A general framework for inferring CNNs efficiently. Reduce the inference latency of MobileNet-V3 by 1.3x on an iPhone XS Max without sacrificing accuracy.

Last update: Oct 28, 2022

Related tags

Deep Learning GFNet-Pytorch

Overview

GFNet-Pytorch (NeurIPS 2020)

This repo contains the official code and pre-trained models for the glance and focus network (GFNet).

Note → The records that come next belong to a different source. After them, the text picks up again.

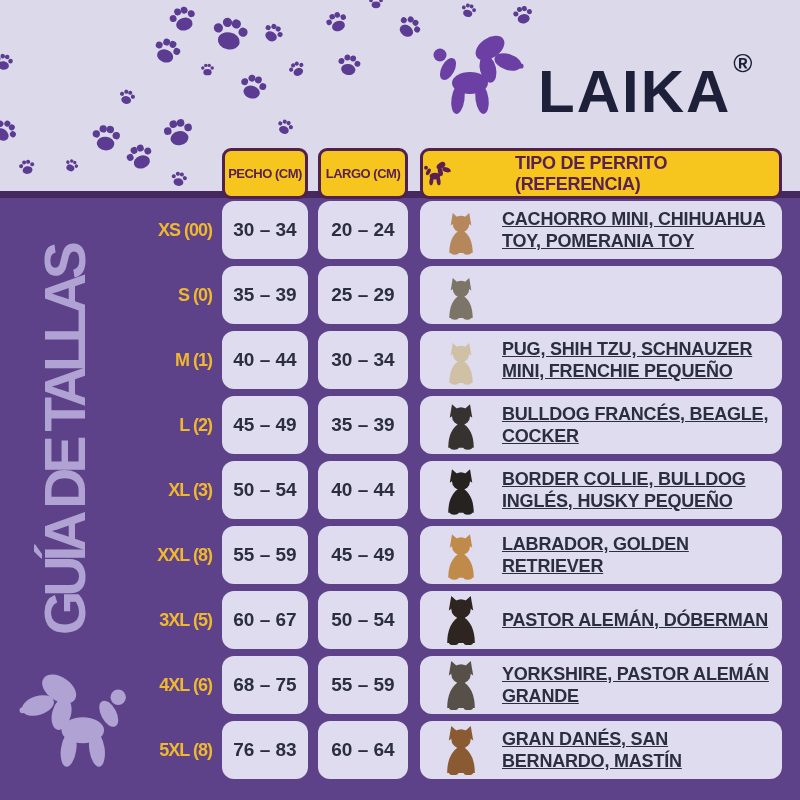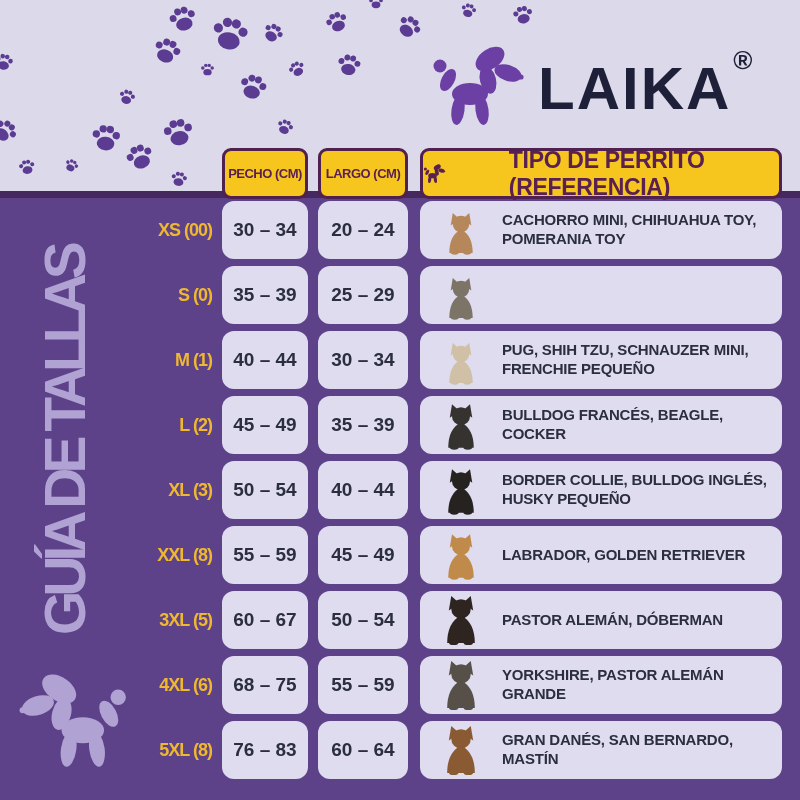"LAIKA®" .logo { align-items: flex-start -> flex-end; margin-top: 11px -> none }
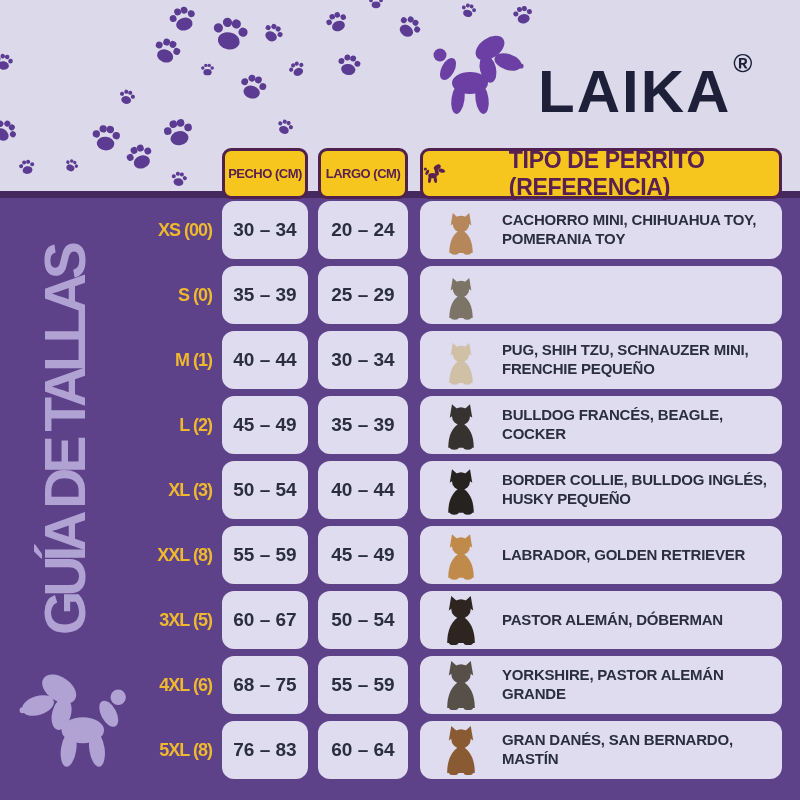"TIPO DE PERRITO (REFERENCIA)" .hbox.tipo { font-size: 23px -> 18px }
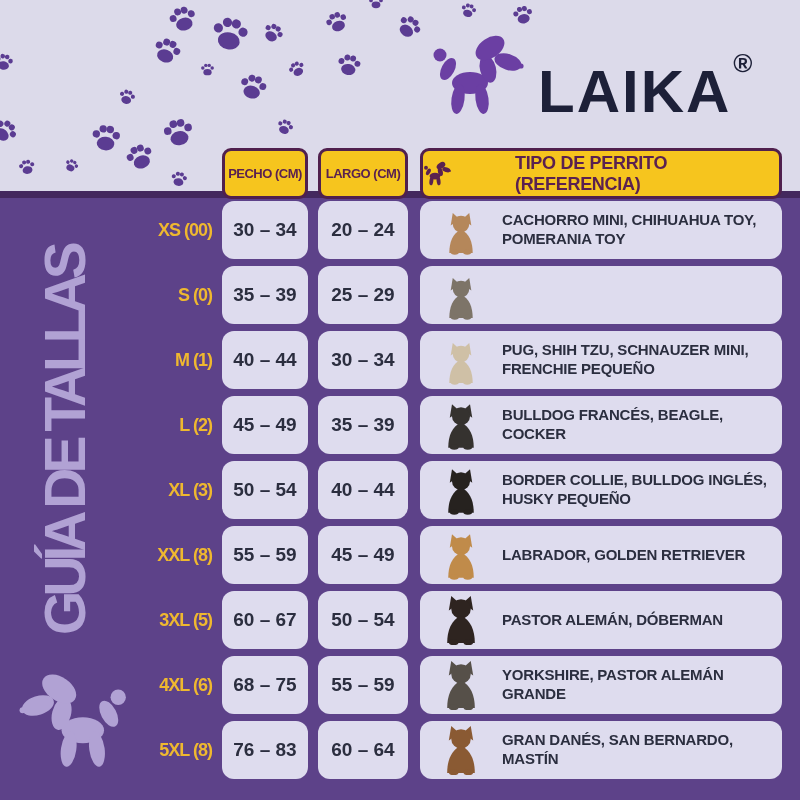"CACHORRO MINI, CHIHUAHUA TOY, POMERANIA" .breeds { font-size: 15px -> 18px; text-decoration: none -> underline }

Glance and Focus: a Dynamic Approach to Reducing Spatial Redundancy in Image Classiﬁcation

Citation

@inproceedings{NeurIPS2020_7866,
        title = {Glance and Focus: a Dynamic Approach to Reducing Spatial Redundancy in Image Classification},
       author = {Wang, Yulin and Lv, Kangchen and Huang, Rui and Song, Shiji and Yang, Le and Huang, Gao},
    booktitle = {Advances in Neural Information Processing Systems (NeurIPS)},
         year = {2020},
}

Update on 2020/10/08: Release Pre-trained Models and the Inference Code on ImageNet.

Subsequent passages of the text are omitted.